Salió
de la residencia a las 8 de la mañana. Su rutina era la misma: se despertaba
con el sonido de la alarma, aturdido, pero no se levantaba de la cama sino
después de mirar unos cortos minutos al techo mohoso del apartamento. Tenía que
decírselo al casero, pensaba. Tenía que encontrar otro lugar para vivir, se
decía a sí mismo consecutivamente, mientras volvía a ese lugar tormentoso de su
existencia, donde cuestionaba la aparente racionalidad de sus decisiones en el
instante que escogió vivir en aquel rincón repleto de malos olores, ruidos
insatisfactorios y una terrible melancolía. Sin embargo, esta reflexión no
permanecía en su cabeza más allá del camino a la ducha. Allí, su mente
deambulaba al pasado, cuando la soledad y el desamor no eran estados
permanentes. Lo arruiné todo, pensaba mientras se enjabonaba. Lo mandé todo al
carajo por unos momentos de locura.
Salir
de la ducha siempre era difícil; las corrientes de aire que entraban por la
puerta le helaban en segundos todo el cuerpo. ¡Cuánto deseaba unos días, aunque
fueran pocos, de vacaciones!, decía en voz alta mientras se ponía su traje,
frente al espejo, donde repetidas veces se encontró en una especie de situación
amistosa consigo mismo. Luego se colocó sus zapatos y, por último, la corbata;
la única que tenía. Tenía un olor sutil a whiskey de supermercado,
probablemente de hace dos días. Ni se acuerda. No sabía si debía sentirse
avergonzado o decepcionado; tal vez una combinación de ambos. Una pequeña
sonrisa sobresalió de sus labios al mismo tiempo que alcanzaba su abrigo, y se
preparaba para salir, pensando en su ridiculez, y por enésima vez en la semana,
pensando en ella. Parecía evidente que, podía morir mil veces con el solo hecho
de recordar su existencia; morir un poco cada vez que se despierta solo, come
solo, y llega solo. Su rutina convertida en un constante masoquismo mental. Era
agotador, decía para sí, mirándose los pies, mientras abría con dificultad la
puerta del apartamento.
Bajó
las escaleras, llegó a la puerta principal, saludó con frialdad a los vecinos, que
apenas le miraron sus zapatos antes de seguir su camino y, por último, salió de
la residencia. Sabía lo que tenía que hacer. Miró su reloj, 8:01 am, y corrió.

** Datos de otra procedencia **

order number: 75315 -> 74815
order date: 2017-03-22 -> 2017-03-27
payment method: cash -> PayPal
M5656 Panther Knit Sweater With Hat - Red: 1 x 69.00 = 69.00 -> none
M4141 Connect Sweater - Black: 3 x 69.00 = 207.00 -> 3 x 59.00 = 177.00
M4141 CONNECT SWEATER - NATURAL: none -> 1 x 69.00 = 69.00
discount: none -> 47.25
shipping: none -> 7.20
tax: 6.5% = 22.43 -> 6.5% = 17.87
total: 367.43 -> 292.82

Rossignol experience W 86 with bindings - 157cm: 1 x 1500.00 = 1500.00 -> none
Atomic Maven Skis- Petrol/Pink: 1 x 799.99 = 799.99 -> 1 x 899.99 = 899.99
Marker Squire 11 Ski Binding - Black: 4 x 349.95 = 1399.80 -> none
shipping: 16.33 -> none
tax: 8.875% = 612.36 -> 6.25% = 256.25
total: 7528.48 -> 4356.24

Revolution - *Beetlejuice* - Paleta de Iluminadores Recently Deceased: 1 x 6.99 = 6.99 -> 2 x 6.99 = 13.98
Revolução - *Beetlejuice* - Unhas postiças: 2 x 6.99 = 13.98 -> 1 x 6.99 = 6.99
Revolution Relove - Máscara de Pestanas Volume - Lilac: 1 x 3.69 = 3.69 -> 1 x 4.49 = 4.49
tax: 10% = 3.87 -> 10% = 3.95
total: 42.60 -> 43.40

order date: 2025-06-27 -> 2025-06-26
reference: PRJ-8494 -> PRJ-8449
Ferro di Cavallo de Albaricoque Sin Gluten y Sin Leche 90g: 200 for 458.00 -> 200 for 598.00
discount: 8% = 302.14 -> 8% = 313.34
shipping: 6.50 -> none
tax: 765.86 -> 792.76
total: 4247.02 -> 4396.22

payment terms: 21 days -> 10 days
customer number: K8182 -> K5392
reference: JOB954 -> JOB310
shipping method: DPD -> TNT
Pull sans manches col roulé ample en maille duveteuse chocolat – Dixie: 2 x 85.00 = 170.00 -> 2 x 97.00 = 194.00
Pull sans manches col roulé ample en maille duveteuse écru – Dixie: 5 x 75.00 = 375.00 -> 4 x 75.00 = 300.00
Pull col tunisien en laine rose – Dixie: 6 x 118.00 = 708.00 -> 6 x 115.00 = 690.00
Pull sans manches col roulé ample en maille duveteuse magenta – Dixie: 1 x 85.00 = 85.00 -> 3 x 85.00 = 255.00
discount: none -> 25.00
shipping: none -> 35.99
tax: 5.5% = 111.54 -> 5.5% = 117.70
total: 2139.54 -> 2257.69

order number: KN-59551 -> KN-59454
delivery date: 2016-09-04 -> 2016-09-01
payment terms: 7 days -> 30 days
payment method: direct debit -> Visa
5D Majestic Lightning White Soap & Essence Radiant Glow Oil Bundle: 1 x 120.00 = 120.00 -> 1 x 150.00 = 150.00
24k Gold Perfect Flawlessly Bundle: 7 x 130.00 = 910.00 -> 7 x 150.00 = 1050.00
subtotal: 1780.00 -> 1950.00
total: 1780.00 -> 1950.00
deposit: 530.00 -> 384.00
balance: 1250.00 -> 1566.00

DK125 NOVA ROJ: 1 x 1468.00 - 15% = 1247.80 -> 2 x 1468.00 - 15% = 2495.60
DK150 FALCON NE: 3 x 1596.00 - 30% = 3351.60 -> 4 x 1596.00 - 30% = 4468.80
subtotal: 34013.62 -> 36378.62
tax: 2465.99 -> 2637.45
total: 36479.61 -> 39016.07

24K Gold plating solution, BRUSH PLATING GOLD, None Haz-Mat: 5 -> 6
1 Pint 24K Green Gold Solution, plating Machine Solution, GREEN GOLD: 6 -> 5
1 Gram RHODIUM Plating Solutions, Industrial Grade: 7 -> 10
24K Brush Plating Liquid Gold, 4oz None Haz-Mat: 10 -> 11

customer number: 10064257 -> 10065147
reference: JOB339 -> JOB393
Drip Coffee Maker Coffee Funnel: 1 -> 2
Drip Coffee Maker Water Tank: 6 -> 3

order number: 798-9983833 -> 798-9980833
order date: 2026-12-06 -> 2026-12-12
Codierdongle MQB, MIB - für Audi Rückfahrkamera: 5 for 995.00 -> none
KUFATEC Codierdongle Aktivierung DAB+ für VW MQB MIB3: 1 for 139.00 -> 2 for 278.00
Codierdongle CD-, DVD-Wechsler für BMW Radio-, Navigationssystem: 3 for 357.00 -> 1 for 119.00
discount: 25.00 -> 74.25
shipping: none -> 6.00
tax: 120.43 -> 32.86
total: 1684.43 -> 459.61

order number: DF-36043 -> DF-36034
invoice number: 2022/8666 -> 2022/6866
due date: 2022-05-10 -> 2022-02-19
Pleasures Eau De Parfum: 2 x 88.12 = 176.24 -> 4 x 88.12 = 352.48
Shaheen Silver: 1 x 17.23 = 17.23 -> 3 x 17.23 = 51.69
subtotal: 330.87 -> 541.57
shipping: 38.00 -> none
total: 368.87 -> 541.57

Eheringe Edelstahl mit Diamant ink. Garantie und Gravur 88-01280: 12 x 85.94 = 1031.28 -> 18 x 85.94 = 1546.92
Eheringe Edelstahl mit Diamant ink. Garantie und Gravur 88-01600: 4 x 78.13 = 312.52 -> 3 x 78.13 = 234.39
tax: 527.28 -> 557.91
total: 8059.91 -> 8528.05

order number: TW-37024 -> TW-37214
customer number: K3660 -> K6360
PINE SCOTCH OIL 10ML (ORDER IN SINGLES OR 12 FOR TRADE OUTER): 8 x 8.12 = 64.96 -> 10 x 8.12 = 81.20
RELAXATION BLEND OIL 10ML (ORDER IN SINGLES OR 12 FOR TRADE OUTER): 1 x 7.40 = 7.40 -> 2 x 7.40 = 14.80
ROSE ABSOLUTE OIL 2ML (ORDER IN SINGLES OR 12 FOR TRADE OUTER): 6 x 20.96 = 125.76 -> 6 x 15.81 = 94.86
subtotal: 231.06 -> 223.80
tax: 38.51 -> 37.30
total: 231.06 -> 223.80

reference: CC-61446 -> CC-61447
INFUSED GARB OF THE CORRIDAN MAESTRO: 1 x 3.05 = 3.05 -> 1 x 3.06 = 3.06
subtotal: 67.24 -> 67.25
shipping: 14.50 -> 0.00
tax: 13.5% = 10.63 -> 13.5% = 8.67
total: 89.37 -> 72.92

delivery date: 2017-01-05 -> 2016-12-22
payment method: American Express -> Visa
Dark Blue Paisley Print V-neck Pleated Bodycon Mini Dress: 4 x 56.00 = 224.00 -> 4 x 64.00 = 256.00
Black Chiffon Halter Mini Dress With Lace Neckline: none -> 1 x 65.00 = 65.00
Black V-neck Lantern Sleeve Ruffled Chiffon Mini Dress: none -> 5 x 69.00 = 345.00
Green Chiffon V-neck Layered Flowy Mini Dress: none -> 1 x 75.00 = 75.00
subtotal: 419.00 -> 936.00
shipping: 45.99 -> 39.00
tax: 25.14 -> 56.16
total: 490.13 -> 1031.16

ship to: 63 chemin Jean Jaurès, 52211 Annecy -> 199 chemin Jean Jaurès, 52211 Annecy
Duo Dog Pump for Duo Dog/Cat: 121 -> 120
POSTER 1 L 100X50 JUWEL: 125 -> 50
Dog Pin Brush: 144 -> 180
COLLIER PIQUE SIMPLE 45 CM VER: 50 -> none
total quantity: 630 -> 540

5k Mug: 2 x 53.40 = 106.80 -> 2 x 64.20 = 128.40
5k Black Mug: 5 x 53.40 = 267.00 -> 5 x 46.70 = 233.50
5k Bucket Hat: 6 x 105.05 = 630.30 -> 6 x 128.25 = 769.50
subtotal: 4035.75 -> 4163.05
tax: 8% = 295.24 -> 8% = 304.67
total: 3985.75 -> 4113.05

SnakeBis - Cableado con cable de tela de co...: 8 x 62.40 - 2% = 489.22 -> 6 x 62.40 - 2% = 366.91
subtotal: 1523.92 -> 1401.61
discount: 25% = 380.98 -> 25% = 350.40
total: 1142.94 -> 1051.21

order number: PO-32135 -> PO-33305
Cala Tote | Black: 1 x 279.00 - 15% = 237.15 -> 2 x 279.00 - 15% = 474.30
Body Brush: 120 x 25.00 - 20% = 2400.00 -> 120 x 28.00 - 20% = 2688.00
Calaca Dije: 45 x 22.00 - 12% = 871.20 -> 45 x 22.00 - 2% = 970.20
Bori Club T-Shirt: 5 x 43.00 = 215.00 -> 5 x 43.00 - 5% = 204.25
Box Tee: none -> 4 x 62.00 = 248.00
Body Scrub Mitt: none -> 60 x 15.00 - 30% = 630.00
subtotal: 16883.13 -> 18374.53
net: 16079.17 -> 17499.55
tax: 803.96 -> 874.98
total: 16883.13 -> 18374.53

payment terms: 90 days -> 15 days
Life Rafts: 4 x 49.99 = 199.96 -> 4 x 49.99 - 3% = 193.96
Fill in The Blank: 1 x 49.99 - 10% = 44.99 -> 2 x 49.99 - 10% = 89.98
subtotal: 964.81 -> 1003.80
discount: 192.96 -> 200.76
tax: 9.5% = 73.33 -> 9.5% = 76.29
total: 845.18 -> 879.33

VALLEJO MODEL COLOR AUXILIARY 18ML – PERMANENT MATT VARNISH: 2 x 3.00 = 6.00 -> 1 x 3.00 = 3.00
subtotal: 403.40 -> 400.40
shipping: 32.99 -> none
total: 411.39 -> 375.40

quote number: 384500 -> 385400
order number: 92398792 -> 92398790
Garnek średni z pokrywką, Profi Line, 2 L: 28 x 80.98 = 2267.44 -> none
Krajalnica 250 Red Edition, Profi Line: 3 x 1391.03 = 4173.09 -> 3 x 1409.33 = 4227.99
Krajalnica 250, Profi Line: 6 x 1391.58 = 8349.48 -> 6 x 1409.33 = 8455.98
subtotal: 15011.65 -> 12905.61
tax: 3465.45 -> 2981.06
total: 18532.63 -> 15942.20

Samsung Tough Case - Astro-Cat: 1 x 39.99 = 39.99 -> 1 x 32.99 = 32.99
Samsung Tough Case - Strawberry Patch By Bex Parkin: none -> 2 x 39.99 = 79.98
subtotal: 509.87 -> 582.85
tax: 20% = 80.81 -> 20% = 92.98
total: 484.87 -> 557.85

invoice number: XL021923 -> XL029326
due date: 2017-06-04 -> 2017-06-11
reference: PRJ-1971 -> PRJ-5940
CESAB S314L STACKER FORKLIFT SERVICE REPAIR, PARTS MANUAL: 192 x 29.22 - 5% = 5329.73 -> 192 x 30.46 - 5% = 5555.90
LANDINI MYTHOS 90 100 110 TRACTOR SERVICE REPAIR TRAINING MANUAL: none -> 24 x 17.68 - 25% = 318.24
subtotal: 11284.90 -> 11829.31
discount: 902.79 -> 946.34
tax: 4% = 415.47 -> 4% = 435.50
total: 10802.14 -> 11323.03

Ella coge el bus, como todos los días, hacia el centro de la ciudad, para ir al
colegio. Hoy no estaba con su mamá; por fin la dejó hacer algo por sí misma,
aunque significara caminar sólo 3 cuadras sola. Él había llegado antes, como
siempre, a esperar pacientemente la llegada de la niña a la parada del bus, y
así fue. Pero estaba sola. Ésta era su oportunidad. Pasó la calle sin pensarlo,
y se fue acercando hacia ella. La quería, la deseaba. Miraba su falda, miraba
sus piernas, y enloquecía. Ella nunca lo miró, pero escuchaba sonidos extraños,
como si fueran gemidos de algún animal en calor. Ya no lo soportaba. La quería
agarrar y llevársela a un lugar donde nunca nadie la pudiera encontrar, donde
fuera sólo para él. Estaba decidido. Iba a agarrarla de la falda, cuando
escuchó el repentino sonido de la puerta. Era su casero. Estaba gritando que le
bajara al volumen del televisor, que el porno se escuchaba mucho. Maldijo
mientras lo hacía. No pudo venirse con su fantasía interrumpida, pero al menos
podía seguir viendo a la mona desnuda en la pantalla, e imaginarse su cara por
un instante. Tal vez la vea hoy, pensaba con euforia mientras su mano se
entumecía y su alarma sonaba. Era hora de bañarse.